Work required: Output only these lines, set down exactly: the one containing "font-size: 12.5px;" and each line after it through the end of the records.

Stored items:
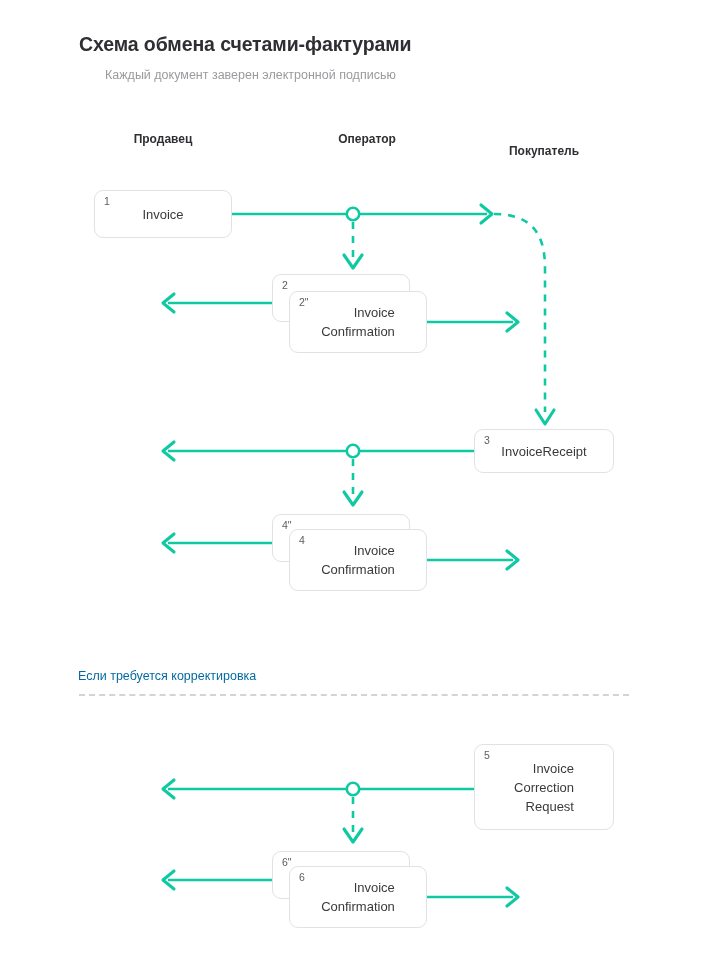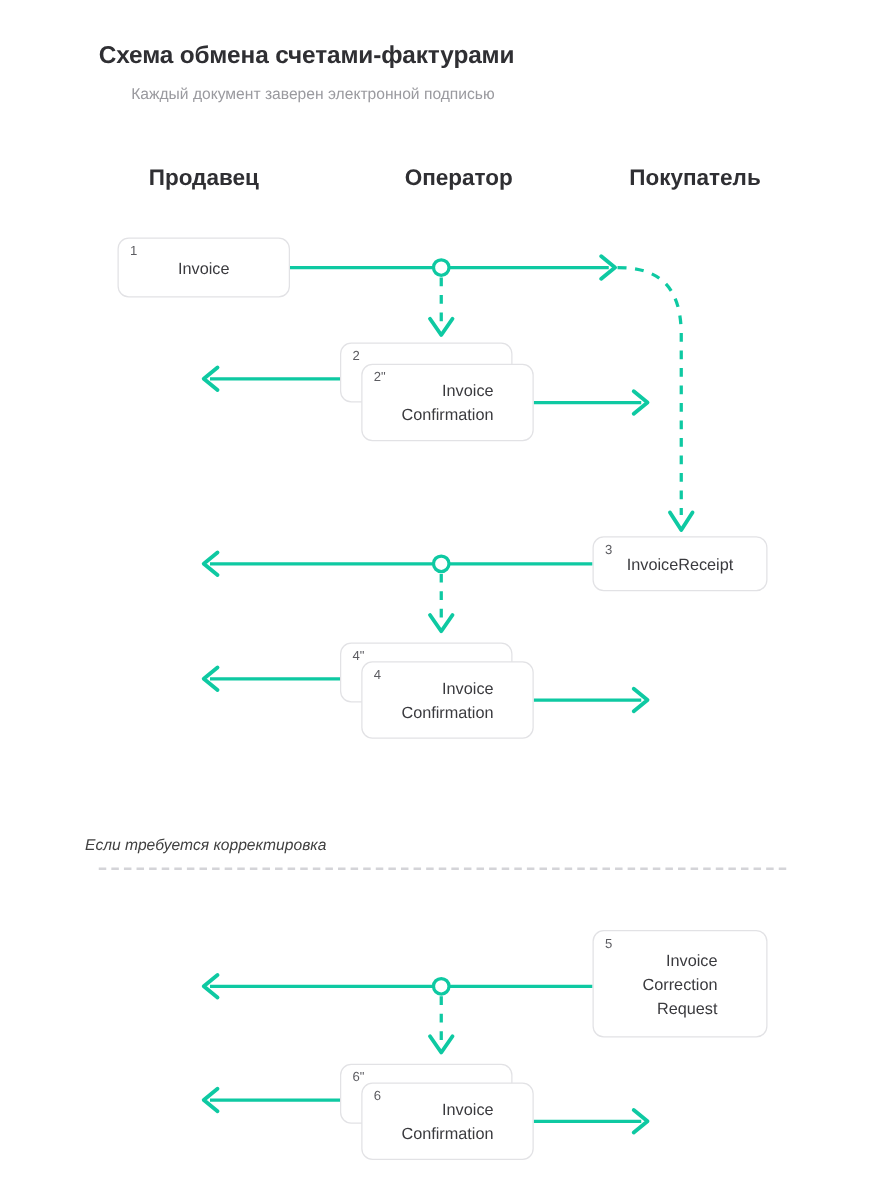--- a/index.html
+++ b/index.html
@@ -50,7 +50,7 @@
   .col-head {
     position: absolute;
     top: 132px;
-    font-size: 18px;
+    font-size: 12px;
     font-weight: bold;
     color: #2f2f33;
     white-space: nowrap;

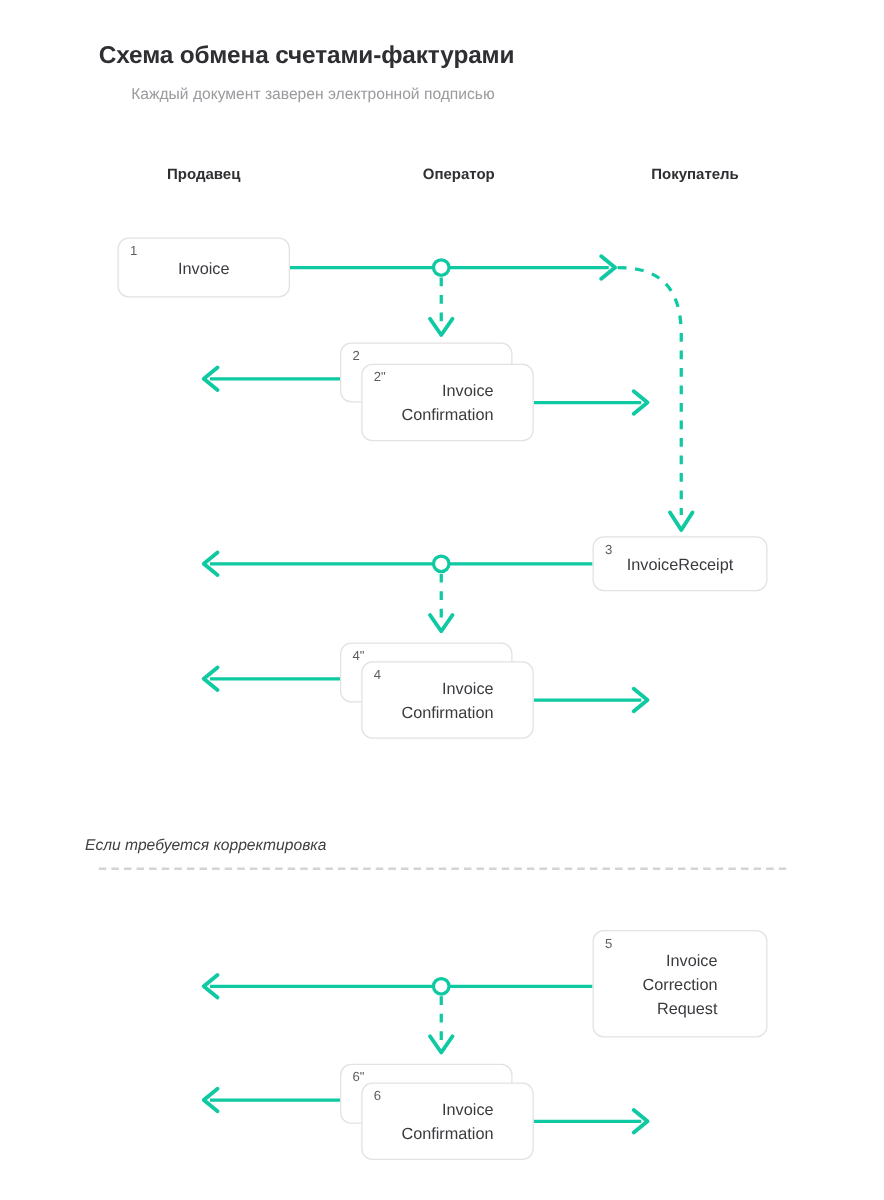--- a/index.html
+++ b/index.html
@@ -58,7 +58,7 @@
   }
   .col-head.c-seller  { left: 163px; }
   .col-head.c-oper    { left: 367px; }
-  .col-head.c-buyer   { left: 556px; }
+  .col-head.c-buyer   { left: 544px; margin-top: 12px; }
 
   
   .section-label {

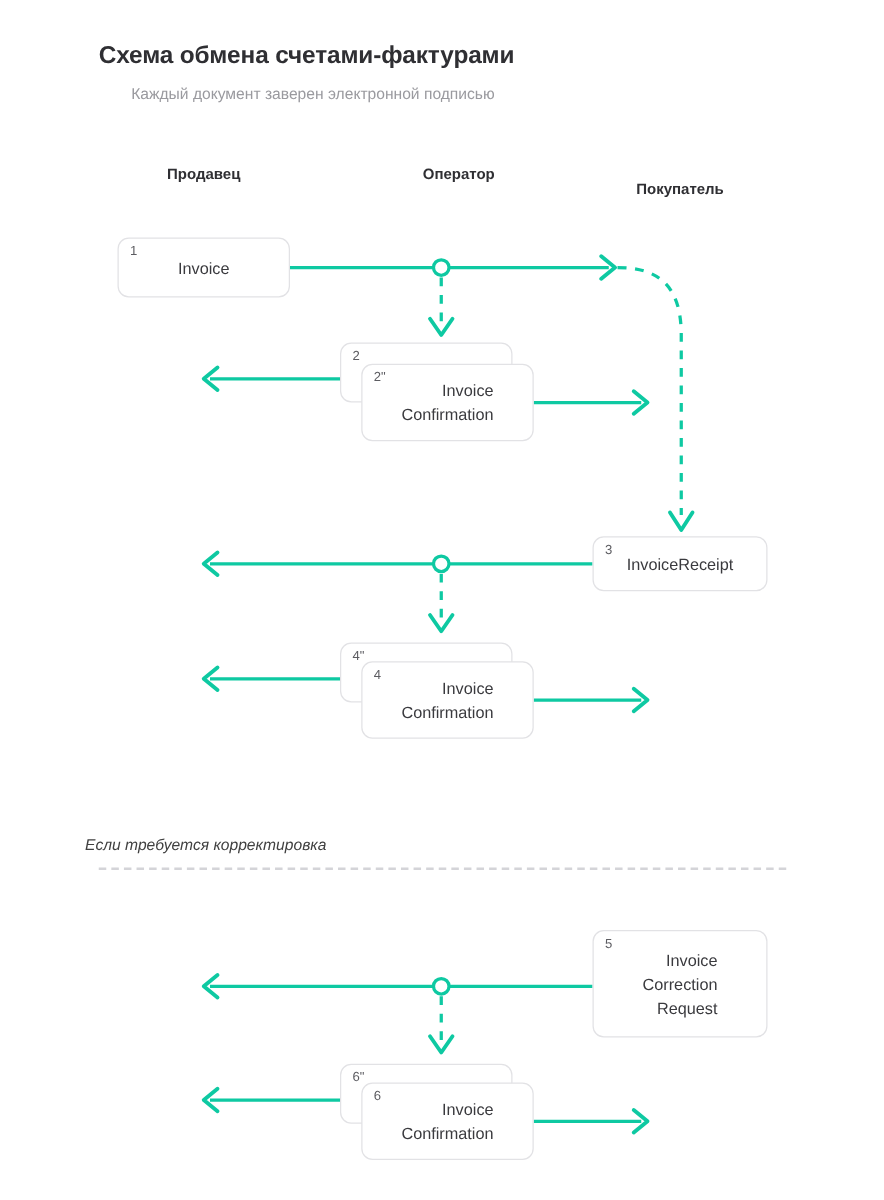--- a/index.html
+++ b/index.html
@@ -63,12 +63,11 @@
   
   .section-label {
     position: absolute;
-    left: 68px;
+    left: 78px;
     top: 669px;
     font-size: 12.5px;
-    color: #404040;
-    white-space: nowrap;
-    font-style: italic;
+    color: #0369a1;
+    white-space: nowrap;
   }
   .section-rule {
     position: absolute;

Completed task:
     font-size: 12.5px;
-    color: #404040;
-    white-space: nowrap;
-    font-style: italic;
+    color: #0369a1;
+    white-space: nowrap;
   }
   .section-rule {
     position: absolute;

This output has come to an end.